Моего отца зовут Леонид, теперь я это знаю. Где я, в каком времени и какой стране? Греция? Но почему в толпе так много смуглых, а то и вовсе чернокожих людей? Почему вокруг слышна разноязыкая речь? Сон — это фантазия. Надо просто провалиться в нее, прожить этот кусочек чужой жизни…
Запахи прогорклого жира, человечьего пота и животной мочи смешиваются с легким привкусом благовоний — рядом, верно, рынок и еще какой-нибудь храм. На рынках всегда есть храмы, торговцам нужна удача. Гул толпы, рев ослов, скрип колес, грохот города, где стесняются тишины.
— Посторонись!
Толпу словно разрезают надвое невидимым ножом, люди расступаются, делая вид, что это они сами, их прогнали не чеканные шаги, не звон металла…
Легионеры! Багряные в тени и алые на солнце кровавые плащи. Заброшены за спину щиты, обветренные лица — в каплях мелкого пота, руки надежны и мускулисты. Короткая команда на латыни — они встают полукругом, десяток воинов раздвигают толпу в сотню человек, не прикасаясь руками.
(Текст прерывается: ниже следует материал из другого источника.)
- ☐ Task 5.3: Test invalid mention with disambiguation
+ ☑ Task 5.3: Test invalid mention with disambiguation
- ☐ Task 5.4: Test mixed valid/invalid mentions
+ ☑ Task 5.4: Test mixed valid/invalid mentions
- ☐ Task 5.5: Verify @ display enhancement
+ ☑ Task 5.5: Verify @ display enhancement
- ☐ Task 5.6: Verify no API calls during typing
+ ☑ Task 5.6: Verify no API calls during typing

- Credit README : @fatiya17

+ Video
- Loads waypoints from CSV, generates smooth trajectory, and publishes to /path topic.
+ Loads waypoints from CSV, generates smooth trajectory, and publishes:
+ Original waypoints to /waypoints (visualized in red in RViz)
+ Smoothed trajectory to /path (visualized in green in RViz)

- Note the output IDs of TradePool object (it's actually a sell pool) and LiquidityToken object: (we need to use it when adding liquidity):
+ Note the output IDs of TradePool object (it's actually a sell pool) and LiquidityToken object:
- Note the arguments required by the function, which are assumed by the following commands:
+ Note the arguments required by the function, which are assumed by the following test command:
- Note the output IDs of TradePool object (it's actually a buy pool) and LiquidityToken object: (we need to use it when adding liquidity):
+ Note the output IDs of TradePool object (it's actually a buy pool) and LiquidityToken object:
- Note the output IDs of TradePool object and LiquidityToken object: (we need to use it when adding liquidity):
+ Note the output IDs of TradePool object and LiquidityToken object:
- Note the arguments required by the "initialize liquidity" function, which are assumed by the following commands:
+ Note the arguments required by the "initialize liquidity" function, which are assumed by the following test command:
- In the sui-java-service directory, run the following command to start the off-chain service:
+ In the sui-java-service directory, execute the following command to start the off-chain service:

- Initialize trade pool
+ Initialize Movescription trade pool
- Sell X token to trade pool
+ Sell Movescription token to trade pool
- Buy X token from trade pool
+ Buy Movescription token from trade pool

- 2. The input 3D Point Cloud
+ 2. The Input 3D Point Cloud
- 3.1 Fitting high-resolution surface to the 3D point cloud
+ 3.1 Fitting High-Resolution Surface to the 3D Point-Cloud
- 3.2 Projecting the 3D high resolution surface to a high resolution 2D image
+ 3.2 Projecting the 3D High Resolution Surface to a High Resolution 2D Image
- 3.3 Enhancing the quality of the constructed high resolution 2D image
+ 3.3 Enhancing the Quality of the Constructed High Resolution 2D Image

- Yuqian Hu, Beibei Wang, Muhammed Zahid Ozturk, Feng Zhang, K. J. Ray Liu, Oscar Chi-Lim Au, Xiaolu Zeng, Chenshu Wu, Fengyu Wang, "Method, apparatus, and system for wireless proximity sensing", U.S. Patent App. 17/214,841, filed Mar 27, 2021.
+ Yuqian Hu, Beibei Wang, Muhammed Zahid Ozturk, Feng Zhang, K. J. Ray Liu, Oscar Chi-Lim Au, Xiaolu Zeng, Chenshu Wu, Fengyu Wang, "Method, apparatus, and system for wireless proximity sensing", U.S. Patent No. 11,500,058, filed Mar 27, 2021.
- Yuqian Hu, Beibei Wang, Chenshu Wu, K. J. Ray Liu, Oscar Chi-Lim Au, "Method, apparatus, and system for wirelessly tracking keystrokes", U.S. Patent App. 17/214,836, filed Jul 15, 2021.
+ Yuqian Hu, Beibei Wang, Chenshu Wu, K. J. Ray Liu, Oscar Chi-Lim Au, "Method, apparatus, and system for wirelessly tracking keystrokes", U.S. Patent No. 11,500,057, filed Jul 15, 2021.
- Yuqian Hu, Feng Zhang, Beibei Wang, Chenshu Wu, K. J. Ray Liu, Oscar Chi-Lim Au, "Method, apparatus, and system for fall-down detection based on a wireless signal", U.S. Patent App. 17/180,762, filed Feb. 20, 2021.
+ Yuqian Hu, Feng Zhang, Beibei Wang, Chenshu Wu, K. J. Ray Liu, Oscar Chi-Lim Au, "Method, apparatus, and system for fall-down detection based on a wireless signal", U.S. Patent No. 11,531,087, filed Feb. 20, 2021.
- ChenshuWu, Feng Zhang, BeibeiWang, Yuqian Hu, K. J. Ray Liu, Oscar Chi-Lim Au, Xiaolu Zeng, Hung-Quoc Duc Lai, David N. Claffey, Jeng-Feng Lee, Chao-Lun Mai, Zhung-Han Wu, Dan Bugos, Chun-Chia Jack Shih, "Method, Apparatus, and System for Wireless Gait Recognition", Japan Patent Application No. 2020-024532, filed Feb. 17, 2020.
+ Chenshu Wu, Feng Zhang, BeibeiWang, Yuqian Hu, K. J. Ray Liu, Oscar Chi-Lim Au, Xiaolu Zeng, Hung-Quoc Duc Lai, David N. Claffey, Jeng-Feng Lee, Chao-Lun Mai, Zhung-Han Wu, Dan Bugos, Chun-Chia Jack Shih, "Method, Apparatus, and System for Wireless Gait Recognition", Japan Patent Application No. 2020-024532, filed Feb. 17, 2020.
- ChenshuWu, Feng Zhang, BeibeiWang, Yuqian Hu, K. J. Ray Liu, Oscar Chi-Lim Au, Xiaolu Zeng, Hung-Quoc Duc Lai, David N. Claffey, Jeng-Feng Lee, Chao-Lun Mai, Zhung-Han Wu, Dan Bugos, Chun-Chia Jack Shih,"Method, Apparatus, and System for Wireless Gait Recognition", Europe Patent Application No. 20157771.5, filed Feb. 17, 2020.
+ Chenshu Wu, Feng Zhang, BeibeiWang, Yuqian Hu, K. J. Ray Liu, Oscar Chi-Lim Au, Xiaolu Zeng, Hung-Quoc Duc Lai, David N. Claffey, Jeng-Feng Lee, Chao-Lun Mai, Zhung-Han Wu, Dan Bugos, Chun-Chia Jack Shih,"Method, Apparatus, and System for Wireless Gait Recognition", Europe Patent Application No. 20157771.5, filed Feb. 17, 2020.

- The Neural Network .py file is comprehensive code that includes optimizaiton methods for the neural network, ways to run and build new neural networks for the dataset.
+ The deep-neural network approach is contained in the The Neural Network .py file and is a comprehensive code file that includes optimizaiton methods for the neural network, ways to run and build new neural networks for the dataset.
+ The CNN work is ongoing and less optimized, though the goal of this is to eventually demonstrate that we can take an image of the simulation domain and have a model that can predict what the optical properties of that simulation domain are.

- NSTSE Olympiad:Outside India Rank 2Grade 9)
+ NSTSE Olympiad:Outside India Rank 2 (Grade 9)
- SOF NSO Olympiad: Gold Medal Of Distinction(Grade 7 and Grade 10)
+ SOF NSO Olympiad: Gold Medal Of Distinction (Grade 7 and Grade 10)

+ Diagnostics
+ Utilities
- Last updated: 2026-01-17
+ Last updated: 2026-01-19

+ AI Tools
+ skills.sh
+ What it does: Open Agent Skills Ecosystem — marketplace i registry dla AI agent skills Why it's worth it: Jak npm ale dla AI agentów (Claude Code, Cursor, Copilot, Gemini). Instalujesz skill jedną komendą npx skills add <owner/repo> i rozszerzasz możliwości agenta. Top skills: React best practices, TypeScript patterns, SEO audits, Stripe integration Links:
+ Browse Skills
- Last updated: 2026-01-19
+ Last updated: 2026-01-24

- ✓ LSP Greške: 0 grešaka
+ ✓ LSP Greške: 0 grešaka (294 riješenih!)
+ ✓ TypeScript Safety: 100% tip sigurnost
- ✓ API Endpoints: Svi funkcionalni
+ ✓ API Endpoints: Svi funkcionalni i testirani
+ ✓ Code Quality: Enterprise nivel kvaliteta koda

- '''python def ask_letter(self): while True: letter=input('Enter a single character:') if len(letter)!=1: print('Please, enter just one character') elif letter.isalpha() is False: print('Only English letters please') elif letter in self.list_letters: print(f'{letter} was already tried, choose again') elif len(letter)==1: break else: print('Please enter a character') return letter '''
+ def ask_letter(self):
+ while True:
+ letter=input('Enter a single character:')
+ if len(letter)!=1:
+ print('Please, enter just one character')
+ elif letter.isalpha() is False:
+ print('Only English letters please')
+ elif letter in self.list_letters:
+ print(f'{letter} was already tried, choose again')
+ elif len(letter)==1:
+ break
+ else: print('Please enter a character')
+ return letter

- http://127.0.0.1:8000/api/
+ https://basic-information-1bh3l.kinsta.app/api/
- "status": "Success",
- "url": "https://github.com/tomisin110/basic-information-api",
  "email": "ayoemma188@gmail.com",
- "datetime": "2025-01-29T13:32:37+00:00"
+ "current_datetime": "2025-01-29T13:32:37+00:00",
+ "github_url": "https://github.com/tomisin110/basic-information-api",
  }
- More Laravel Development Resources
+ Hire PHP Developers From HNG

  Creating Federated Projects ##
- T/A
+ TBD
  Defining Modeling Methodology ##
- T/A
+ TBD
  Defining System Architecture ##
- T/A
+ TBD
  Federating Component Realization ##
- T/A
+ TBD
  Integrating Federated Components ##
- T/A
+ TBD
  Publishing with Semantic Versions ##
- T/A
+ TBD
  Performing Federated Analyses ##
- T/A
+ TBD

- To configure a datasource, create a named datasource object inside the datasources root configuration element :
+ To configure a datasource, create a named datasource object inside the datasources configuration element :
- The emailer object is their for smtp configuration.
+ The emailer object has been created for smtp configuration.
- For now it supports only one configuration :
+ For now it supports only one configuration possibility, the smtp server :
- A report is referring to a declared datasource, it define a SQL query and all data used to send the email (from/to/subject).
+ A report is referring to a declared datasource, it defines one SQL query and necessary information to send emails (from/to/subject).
Десятник, вскидывая правую руку вверх (пройдут века, и этот жест свяжут не с Римом, а совсем с другой жестокой властью) выкрикивает грудным, громовым голосом:
— Граждане города Александрии, да ведомо будет вам, что завтра утром совершится казнь…
Я не слушаю дальше. Меня пронзает догадка: отец. Сегодня последний день. Здесь, на самом краю площади, вход в городскую тюрьму, там охрана — не легионеры, а из местных, александрийских. Станут легионеры пачкаться о бунтовщиков! Но моему отцу отрубит голову самый настоящий римский палач. Мой отец — гражданин Рима.
Я бегу, расталкивая людей, вслед улюлюкают или сочувственно кивают: «Смотри, смотри, старший сын того самого… ох и солоно придется, парень! … совсем молоденький… а ведь тоже, небось, из этих…»
Двое эфиопов с копьями у невзрачной дубовой двери в чугунных заклепках — у входа в тюрьму. Вот кто привык и к гвалту, и к солнцу.
— Я…
— Не велено, — равнодушно отвечает один, помладше и на вид подобрее.
С ужасом понимаю, что нет у меня для них подарка. Впрочем, есть… в поясе. В поясе должна быть монета.
— Не велено пускать, — повторяет тот, кто постарше и погрознее. Второй молчит.
— Вот, возьми, — мои дрожащие руки освободили блестящий кружок из матерчатого плена. Динарий совсем новенький, с профилем императора. Какого? Не успеваю углядеть.
— Не возьму, — отвечает старший, — не велено. Строго у нас.
— Я возьму, — скалит зубы тот, что помладше и повеселее, — давай сюда.
Я вопросительно смотрю на старшего. У нас лишних денег не водится, а скоро с ними станет совсем трудно. Скоро. Уже завтра. Что, если младший просто издевается?
— И ты не бери, — нехотя бурчит старший, — все одно не пустим. А передать что — передадим.
У меня в руке — и откуда только взялась, я раньше не замечал, — корзинка, собранная мамой. Точно, и сверху — небольшой пирог, угощение для стражников. А всё, что ниже, под чистой тряпицей, — уже для отца.
— Это вам, — протягиваю я им угощение.
— Это можно, — одобрительно вздыхает старший, — давай свою жратву, передадим в лучшем виде.
— Можно, я хоть записку напишу? — спрашиваю я и понимаю, что чернильного прибора у меня с собой нет, и папируса тоже. Впрочем, совсем рядом рынок, а у меня остался динарий…
— Вечером приходи, — вполголоса шепчет старший, — сейчас тут эти, римские крутятся… мы же все александрийцы, что, не договоримся? Нас вечером сменят, заступят там еще двое, ну, мы им скажем. К закату ближе — приходи, пропустят. За монету.